Kentucky Basketball Coach Hit with $25,000 Fine for Criticizing Officials

Tuesday, February 24, 2026 at 4:00 PM

The Southeastern Conference imposed a $25,000 penalty on Kentucky's head basketball coach Mark Pope following his controversial remarks about game officials after a narrow loss to Auburn. Pope made pointed comments questioning the officiating during his post-game press conference, including profanity-laced statements directed at potential league discipline.

The Southeastern Conference handed down a $25,000 financial penalty to Kentucky basketball head coach Mark Pope on Tuesday after his controversial remarks about game officials following his team’s narrow 75-74 defeat to Auburn last weekend.

Auburn secured their victory when Elyjah Freeman scored on a last-second tip-in with just 1.1 seconds left on the clock.
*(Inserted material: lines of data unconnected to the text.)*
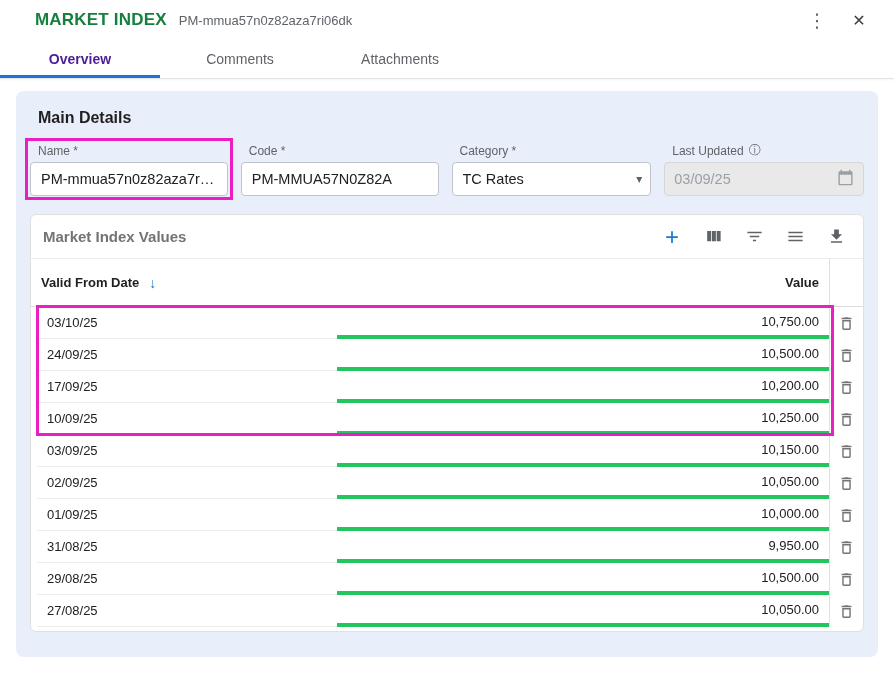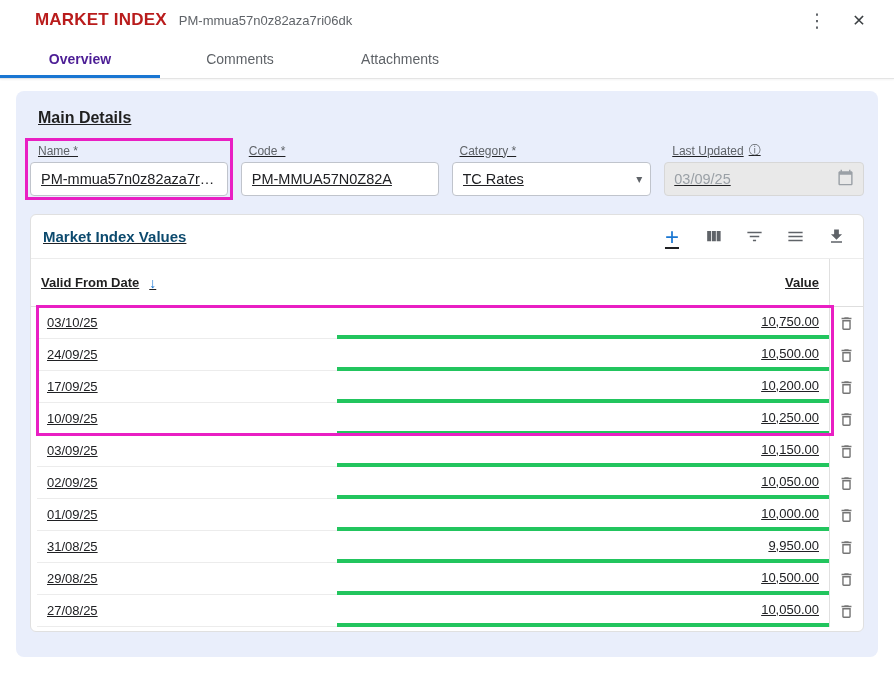"MARKET INDEX" .titlebar .app-title { color: #b91c1c -> #15803d }
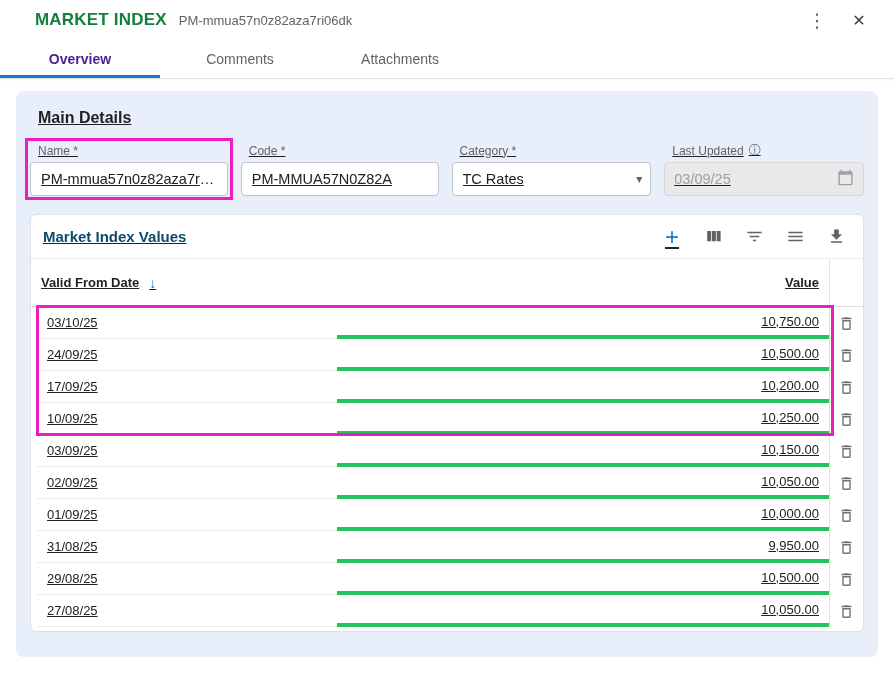"Main Details" .panel { text-decoration: underline -> none }
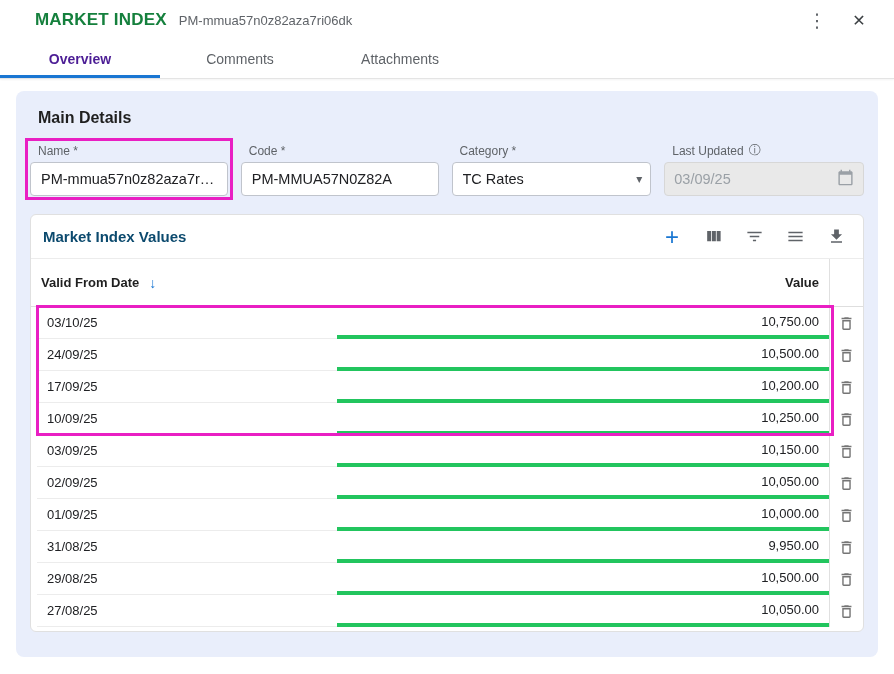"Market Index Values" .card-title { color: #0c4a6e -> #737373 }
The decisive basket occurred after officials called an offensive foul against Kentucky’s Collin Chandler on the opposite end of the floor.

During his media session after the game, Pope made carefully worded but pointed statements about the officiating crew’s performance.

“We’re not allowed to talk about the referees, but you guys saw it, and I think sometimes it’s just super personal,” Pope said. “I’m not allowed to comment on the referees. I won’t comment on the referees. It’s unfortunate. It didn’t cost us the game.”

However, Pope’s most controversial statement came as he wrapped up his press conference, speaking directly to Kentucky athletic director Mitch Barnhart:

“Mitch, if those mother F’ers try to fine me, screw ’em because I did not say a word about how they cheated us.”

Conference officials determined that Pope’s behavior violated SEC bylaw 10.5.3 concerning sportsmanship standards and the commissioner’s rules about public criticism of game officials, which “prohibit coaches, student-athletes and institutional staff from publicly criticizing officials or disclosing officiating-related communications.”

Earlier in his post-game remarks, Pope delivered another pointed statement without directly naming officials:

“We refuse to give control to people that are outside of our program. Refuse,” Pope said after the loss. “Regardless of how personal it might get or how bad it might get, we refuse to give control to fans, to give control to anybody else associated with this game. Regardless of how blatantly people are trying to make this not happen, we refuse to give them our power. … We don’t make excuses. We don’t do that. Regardless of what is happening. Regardless of how disgraceful things are, we don’t give away our power. Regardless of how embarrassing, personal, awful, unacceptable things are, we refuse to give away our power.”

The Wildcats, now 17-10 overall and 8-6 in conference play, are working to end a three-game losing skid when they travel to face South Carolina (12-15, 3-11) on Tuesday night in Columbia.